Gilead Sciences, Inc., Johnson & Johnson Expand Existing HIV R&D Pact

December 29, 2014
By Krystle Vermes, BioSpace.com Breaking News Staff

Janssen R&D Ireland announced today that it has agreed to a deal with Gilead Sciences, Inc. for the development of an HIV treatment that will develop a once-a-day, darunavir-based, single-tablet regimen. Darunavir is marketed as Prezista, and the drug is in a class of HIV medicines known as protease inhibitors.

"Janssen has vast experience in developing and making innovative HIV treatments available to patients and we have engaged in several successful collaborations with Gilead,” said Paul Stoffels, chief scientific officer and worldwide chairman of Pharmaceuticals at Johnson & Johnson . “We are proud to be extending our collaboration and leading the development of this darunavir-based single-tablet regimen. Our ultimate goal is to offer new treatment options for people living with HIV. If approved, this STR has the potential to provide additional choice in the form of another one pill, once a day, as a new and simplified regimen."

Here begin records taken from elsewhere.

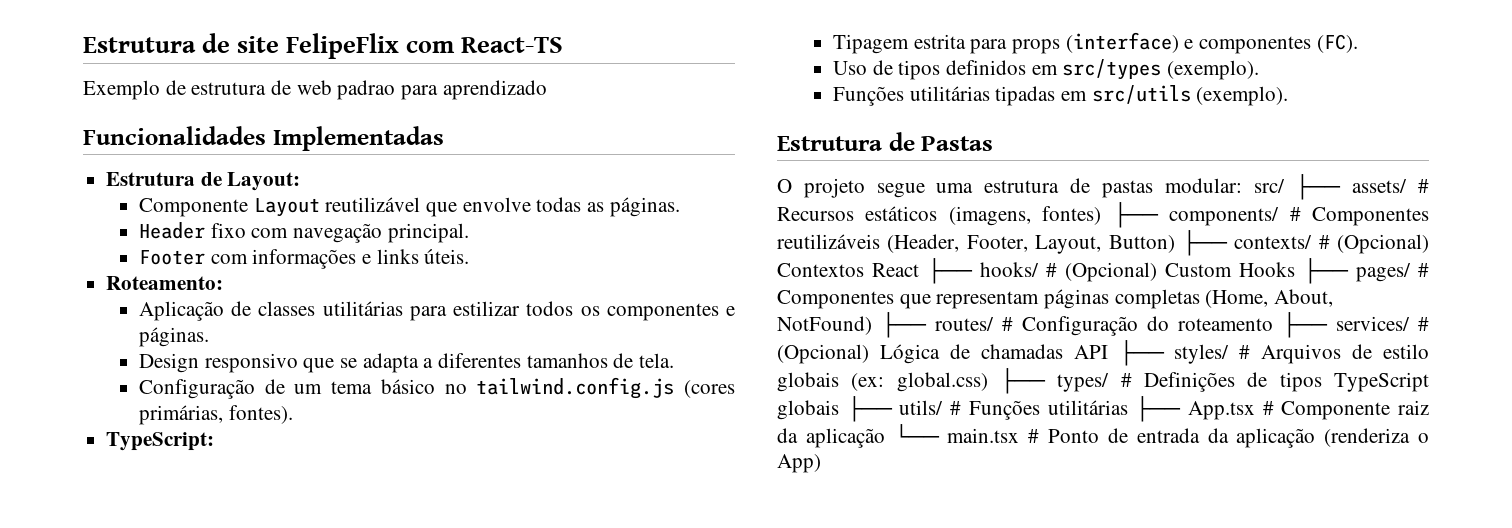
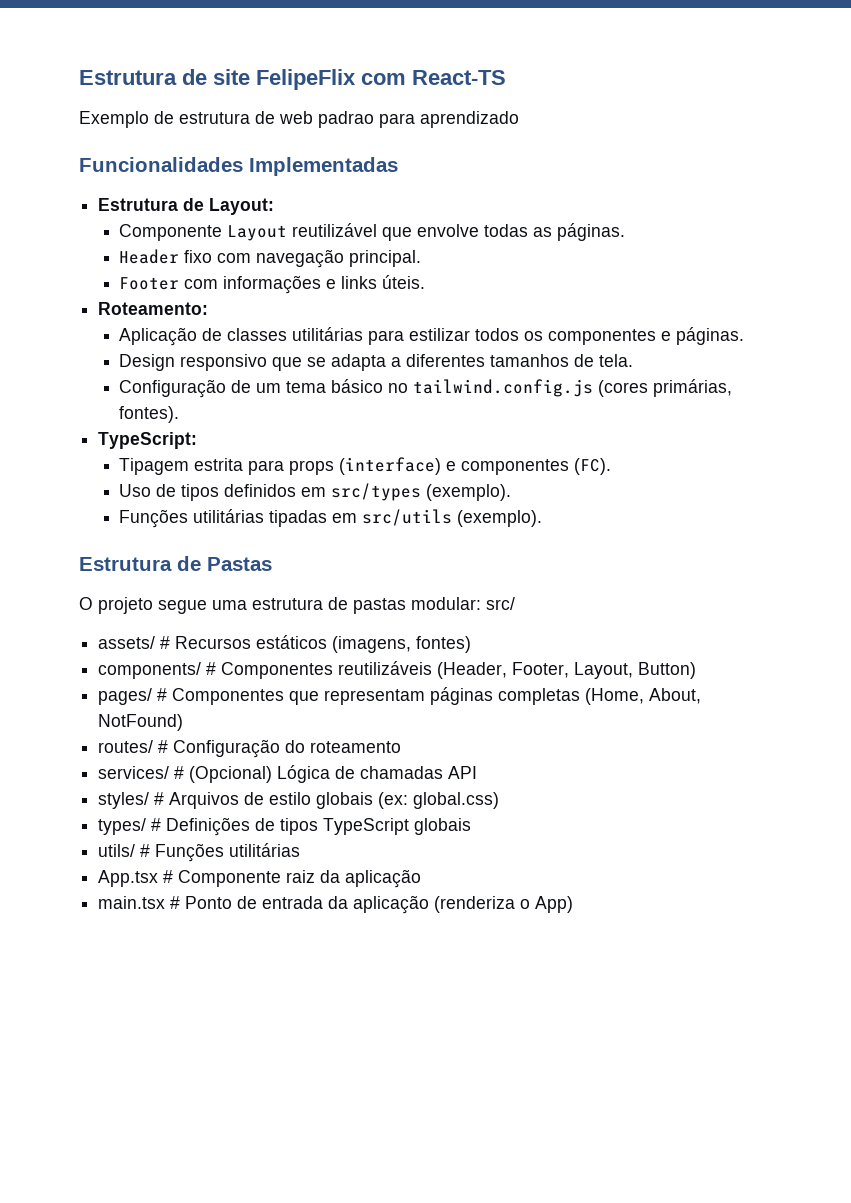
- src/ ├── assets/ # Recursos estáticos (imagens, fontes) ├── components/ # Componentes reutilizáveis (Header, Footer, Layout, Button) ├── contexts/ # (Opcional) Contextos React ├── hooks/ # (Opcional) Custom Hooks ├── pages/ # Componentes que representam páginas completas (Home, About, NotFound) ├── routes/ # Configuração do roteamento ├── services/ # (Opcional) Lógica de chamadas API ├── styles/ # Arquivos de estilo globais (ex:
+ src/
+ assets/ # Recursos estáticos (imagens, fontes)
+ components/ # Componentes reutilizáveis (Header, Footer, Layout, Button)
+ pages/ # Componentes que representam páginas completas (Home, About, NotFound)
+ routes/ # Configuração do roteamento
+ services/ # (Opcional) Lógica de chamadas API
+ styles/ # Arquivos de estilo globais (ex:
- global.css) ├── types/ # Definições de tipos TypeScript globais ├── utils/ # Funções utilitárias ├── App.tsx # Componente raiz da aplicação └── main.tsx # Ponto de entrada da aplicação (renderiza o App)
+ global.css)
+ types/ # Definições de tipos TypeScript globais
+ utils/ # Funções utilitárias
+ App.tsx # Componente raiz da aplicação
+ main.tsx # Ponto de entrada da aplicação (renderiza o App)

If the drug is eventually approved by regulators, it would be the first protease inhibitor-based STR. Janssen and Gilead have also announced that they have expanded upon a 2009 agreement for Complera, a once-daily prescription drug designed for patients who have never taken HIV-1 medication before and have no more than 100,000 copies or milliliters of the virus in their blood.

The Approval of Complera
The Food and Drug Administration approved of Complera back in December 2013 for use in certain virologically suppressed adult patients on a stable antiretroviral regimen. Complera was initially approved for patients new to therapy back in 2011. The drug is a combination of emtricitabine, rilpivirine and tenofovir disoproxil fumarate.

“Complera is an effective single-pill therapy with a demonstrated safety profile, and has rapidly become an important option for appropriate HIV patients who are initiating antiretroviral treatment,” said Calvin Cohen, research director at the Community Research Initiative of New England and an investigator on clinical trials of Complera. “The data supporting today’s approval demonstrate Complera has the potential to help a broader range of HIV-infected patients who have achieved virologic control on another regimen.”

The approval was supported by clinical data from the Phase 3 SPIRIT study, which looked at patients who were on a multi-tablet HIV therapy. They were either switched to Complera or remained on their regiment over the course of 48 weeks. Researchers found that 89 percent of Complera patients had a viral load of less than 50 copies.